L’espèce, déjà peu commune et méconnue du public, est unique en France. Pour l’apercevoir en vrai sans quitter l’hexagone, pas d’autre destination possible que la Normandie !

Musaraigne-éléphant Biotropica

Elle a une queue de souris, une trompe d’éléphant, un corps de biche mais c’est une musaraigne… La musaraigne-éléphant de Peters est un animal étonnant à plus d’un titre ! Pour la découvrir, direction Biotropica, en Normandie.

Nouvelle espèce à Biotropica

C’est la première fois que ce parc animalier normand accueille cette espèce. En revanche, il n’en est pas à son premier coup en matière d’espèces rares en captivité et insolites présentées dans l’enceinte de son établissement.

En 2015, Biotropica a assisté à la naissance d’un paresseux, ce qui n’était pas arrivé depuis 30 ans en France ! Depuis, trois autres petits sont nés mais il n’empêche que l’évènement est plutôt exceptionnel ! Tout comme la naissance d’un fourmilier nain, en août 2018. Là encore, il s’agit d’une première puisque ce n’était jamais arrivé dans l’hexagone. Le parc est aussi l’un des rares à accueillir un dragon de Komodo, avec Touroparc.

Là encore, Biotropica frappe fort en accueillant un couple de musaraignes-éléphants de Peters, tant ces animaux sont peu communs. A commencer par son physique hors normes. « De dos, on pourrait croire à une gigantesque souris… Mais dès que l’on aperçoit son nez remuer dans tous les sens, on ne peut s’empêcher de s’émerveiller ! », détaille François Huyghe, vétérinaire et directeur de Biotropica.

Son nez, justement, lui sert à fouiller le sol à la recherche à la recherche des termites, millepattes et coléoptères dont il raffole.

Rare en Europe

Musaraigne-éléphant de Peters

Pour l’instant, Biotropica est le seul zoo français à accueillir des musaraignes-éléphants de Peters. Ailleurs en Europe, l’espèce est également très rare puisque seuls trois autres parcs zoologiques la présentent. C’est le Zoo de Rotterdam, aux Pays-Bas, qui a décidé d’envoyer ce couple-là à Biotropica.
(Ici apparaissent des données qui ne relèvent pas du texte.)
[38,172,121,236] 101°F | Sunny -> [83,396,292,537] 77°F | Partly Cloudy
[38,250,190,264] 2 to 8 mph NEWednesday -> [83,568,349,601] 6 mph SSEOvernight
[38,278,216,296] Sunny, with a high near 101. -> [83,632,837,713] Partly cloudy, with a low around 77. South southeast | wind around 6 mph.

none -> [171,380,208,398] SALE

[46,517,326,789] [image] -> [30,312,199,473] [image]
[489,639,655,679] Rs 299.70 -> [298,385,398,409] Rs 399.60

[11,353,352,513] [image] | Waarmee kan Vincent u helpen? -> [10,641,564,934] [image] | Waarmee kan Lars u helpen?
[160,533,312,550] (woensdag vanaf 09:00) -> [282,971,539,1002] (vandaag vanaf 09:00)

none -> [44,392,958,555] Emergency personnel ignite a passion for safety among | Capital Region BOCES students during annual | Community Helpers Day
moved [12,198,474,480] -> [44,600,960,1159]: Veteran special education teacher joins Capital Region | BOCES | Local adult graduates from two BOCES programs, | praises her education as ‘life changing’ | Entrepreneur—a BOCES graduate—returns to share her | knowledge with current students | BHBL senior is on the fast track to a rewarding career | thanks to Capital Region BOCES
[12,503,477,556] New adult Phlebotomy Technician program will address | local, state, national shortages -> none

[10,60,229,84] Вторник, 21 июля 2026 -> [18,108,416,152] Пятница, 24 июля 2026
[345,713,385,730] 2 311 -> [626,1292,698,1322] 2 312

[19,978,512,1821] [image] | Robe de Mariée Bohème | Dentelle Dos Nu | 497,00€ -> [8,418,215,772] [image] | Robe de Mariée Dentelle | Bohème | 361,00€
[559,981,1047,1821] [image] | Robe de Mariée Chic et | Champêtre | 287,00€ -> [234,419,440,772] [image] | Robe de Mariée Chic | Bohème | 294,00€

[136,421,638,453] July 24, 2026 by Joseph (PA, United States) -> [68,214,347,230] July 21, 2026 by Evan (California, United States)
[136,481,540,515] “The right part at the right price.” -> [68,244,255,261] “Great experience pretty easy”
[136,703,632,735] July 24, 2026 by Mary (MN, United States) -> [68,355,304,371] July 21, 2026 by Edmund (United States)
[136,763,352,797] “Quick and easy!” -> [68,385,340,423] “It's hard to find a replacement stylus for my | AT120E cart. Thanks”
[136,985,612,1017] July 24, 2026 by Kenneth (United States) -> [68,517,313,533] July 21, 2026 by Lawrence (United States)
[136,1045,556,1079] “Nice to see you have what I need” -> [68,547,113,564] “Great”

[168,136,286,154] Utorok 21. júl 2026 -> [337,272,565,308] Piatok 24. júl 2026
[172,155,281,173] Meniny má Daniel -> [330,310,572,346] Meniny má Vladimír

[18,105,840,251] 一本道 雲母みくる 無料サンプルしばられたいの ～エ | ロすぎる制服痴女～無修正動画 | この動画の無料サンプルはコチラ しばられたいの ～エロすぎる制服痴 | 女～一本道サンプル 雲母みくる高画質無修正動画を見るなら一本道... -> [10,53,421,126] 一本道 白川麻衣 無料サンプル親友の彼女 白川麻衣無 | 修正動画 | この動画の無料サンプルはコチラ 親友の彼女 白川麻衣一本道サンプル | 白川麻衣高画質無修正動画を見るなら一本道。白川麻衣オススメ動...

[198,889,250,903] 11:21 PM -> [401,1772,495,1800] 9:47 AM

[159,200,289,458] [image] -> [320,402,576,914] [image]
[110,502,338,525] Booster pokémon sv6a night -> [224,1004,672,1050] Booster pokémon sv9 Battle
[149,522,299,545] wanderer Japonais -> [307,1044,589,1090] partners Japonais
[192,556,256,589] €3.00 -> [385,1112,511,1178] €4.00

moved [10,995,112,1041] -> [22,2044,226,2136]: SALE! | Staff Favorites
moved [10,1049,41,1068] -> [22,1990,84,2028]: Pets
« Nous ne présentons pas de zèbres ou de girafes. Accueillir des animaux méconnus et menacés fait partie de notre ADN, explique Laëtitia Lassalle, responsable de la conservation à Biotropica. Nous participons activement à mettre en place leur protocole d’élevage pour les protéger mieux chaque jour. Ceci afin, notamment, d’encourager le développement d’une population captive susceptible d’éviter leur disparition. »

Dans la nature, aussi, l’espèce se fait de plus en plus rare. « Les musaraignes-éléphants de Peters sont principalement menacées à l’état sauvage par la déforestation et la fragmentation de leur habitat, poursuit Laëtitia Lassalle. Les forets kényanes qu’elles fréquentent reculent et sont chaque jour plus fragmentées, même si de nouvelles mesures de protection sont actuellement mises en place. L’espoir est donc permis. »

En Afrique où elles vivent, les populations sauvages diminuent. Mais pour l’instant, l’espèce est classée comme étant « peu concernée » par l’extinction par l’Union internationale pour la conservation de la nature (UICN).